Thursday, June 03, 2010

Anchor Baby in the News

A Turk who happened to be born in America.

The facts are not entirely clear, but it appears that Dogan was born in the United States to Turkish parents who returned to Turkey not long thereafter. (The ABC story says he was two years old.) Apparently Dogan had lived in Turkey with his family since that time. He apparently was, in other words, a "birthright citizen," solely by virtue of the fact that his parents were residing in the U.S. when he was born.

If that is the case--and, again, the facts are not yet entirely clear--it is silly to call him an "American of Turkish descent." He, like the other members of his family, was a Turk. The idea that his presence among the dead raises a special diplomatic problem is absurd; if it does, it shouldn't.

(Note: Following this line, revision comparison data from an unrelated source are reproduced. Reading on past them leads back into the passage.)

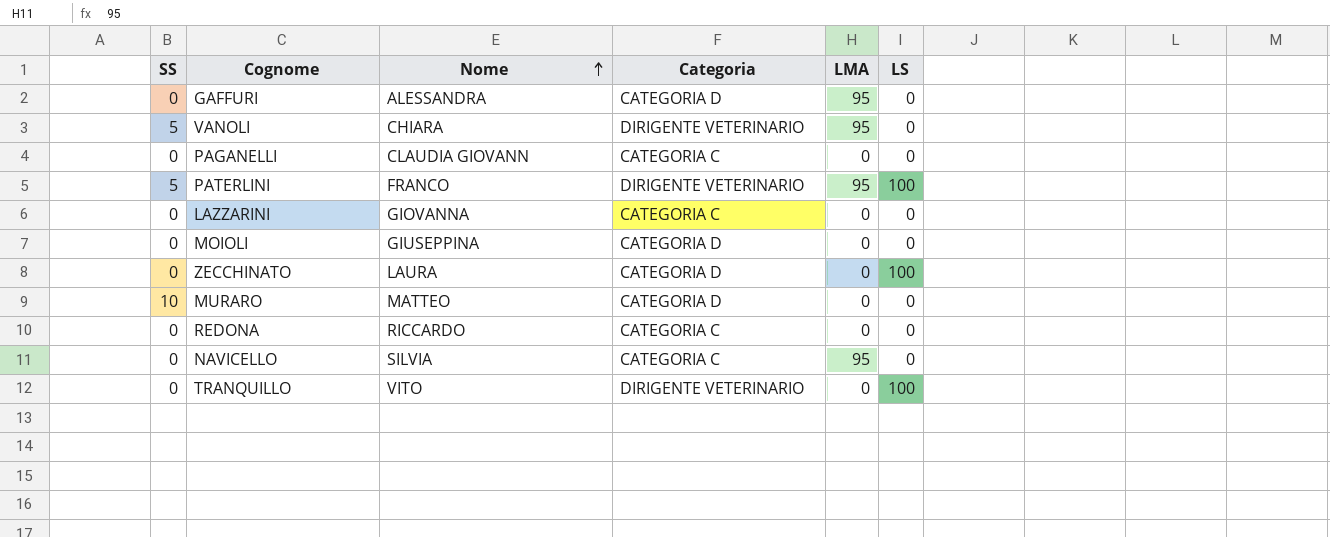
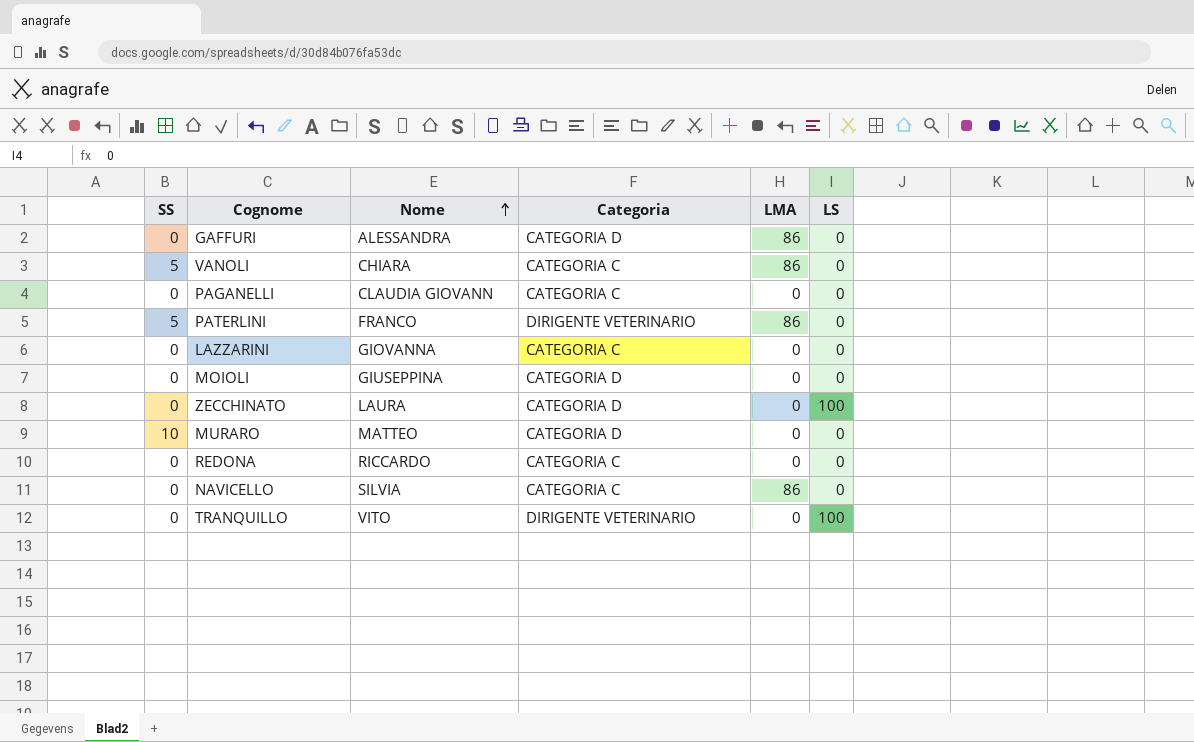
GAFFURI | LMA: 95 -> 86
VANOLI | Categoria: DIRIGENTE VETERINARIO -> CATEGORIA C
VANOLI | LMA: 95 -> 86
PATERLINI | LMA: 95 -> 86
PATERLINI | LS: 100 -> 0
NAVICELLO | LMA: 95 -> 86

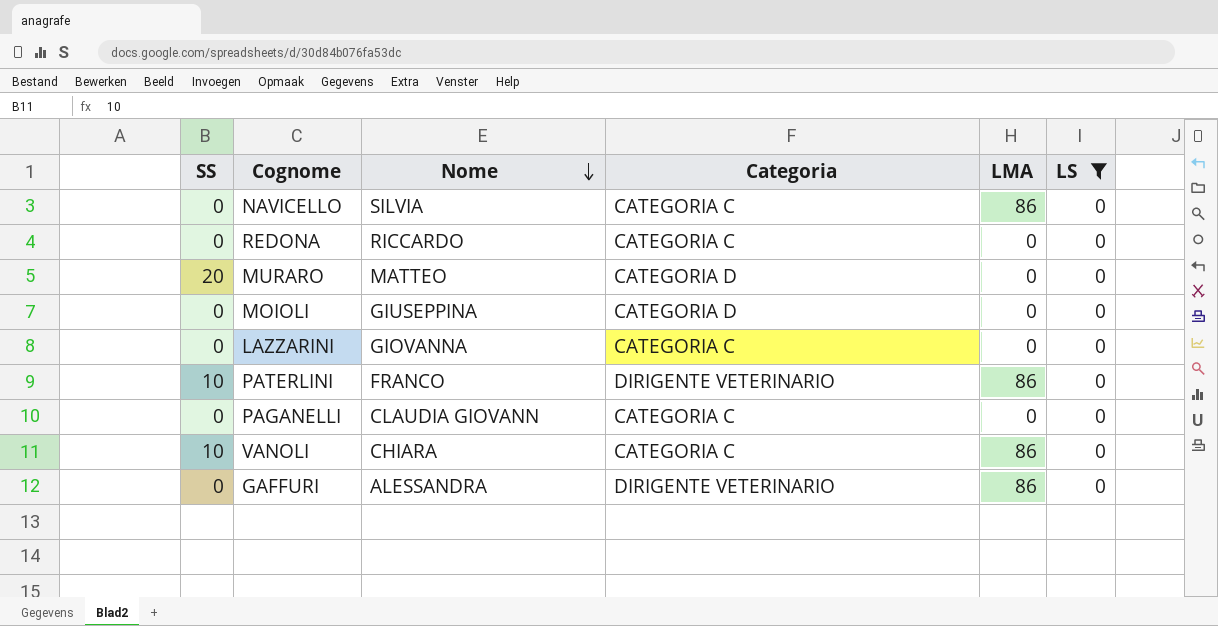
filter: none -> LS = 0
row order: Nome ascending -> Nome descending
MURARO | SS: 10 -> 20
PATERLINI | SS: 5 -> 10
VANOLI | SS: 5 -> 10
GAFFURI | Categoria: CATEGORIA D -> DIRIGENTE VETERINARIO

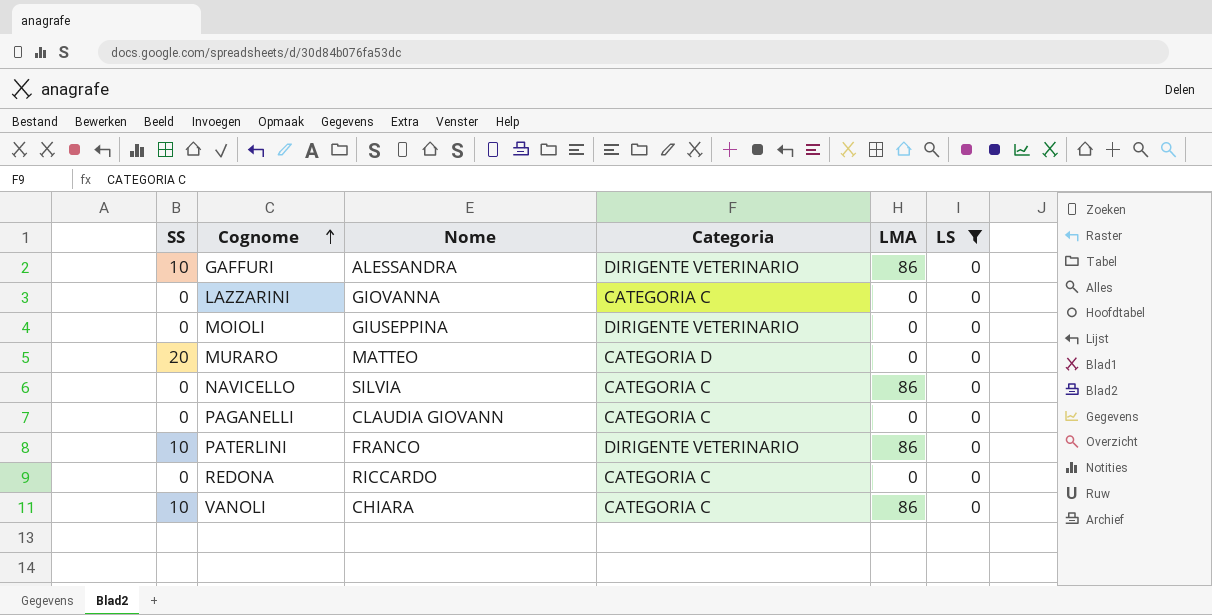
row order: Nome descending -> Cognome ascending
GAFFURI | SS: 0 -> 10
MOIOLI | Categoria: CATEGORIA D -> DIRIGENTE VETERINARIO

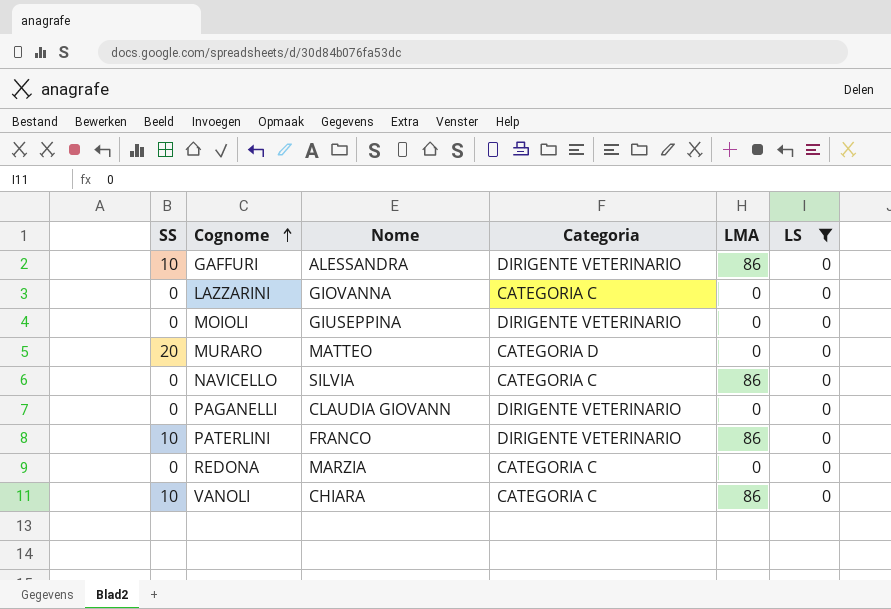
PAGANELLI | Categoria: CATEGORIA C -> DIRIGENTE VETERINARIO
REDONA | Nome: RICCARDO -> MARZIA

PowerLine's opinion happens to cover the "Anchor Baby" issue quite nicely.


Jim said...

So you disagree with the US Constitution?

jimspice said...

One word answer please: yes or no. Were the Founders were wrong?

Dad29 said...

Actually, it was not "the Founders," Jim.

Here's the pertinent quote:

The 14th Amendment: "Section 1. All persons born or naturalized in the United States, and subject to the jurisdiction thereof, are citizens of the United States and of the State wherein they reside. ..."

SCOTUS was wrong in its interpretation of "and subject to the jurisdiction thereof..."

SCOTUS makes mistakes, ya know.

jimspice said...

Brain fart. Mea culpa. Pretty amazing, really, that a founding document would NOT define such an integral concept.

So, I could just try to trap you a different way: yes or no -- were the Founders wrong for not defining citizenship?

Dad29 said...

Prolly an oversight, although they hinted at what constitutes 'citizenship' in their census instructions.

THERE they screwed up royally (heh), with their infamous "2/3rds" (or was it 3/5ths?) enumeration of slaves.

Curious omission, though. Perhaps they were thinking that the States would determine State citizenship and that would suffice for US citizenship purposes.

Dad29 said...

"...for US citizenship purposes"...


Given the 9th/10th Amendments, it's likely that State determinations would rule.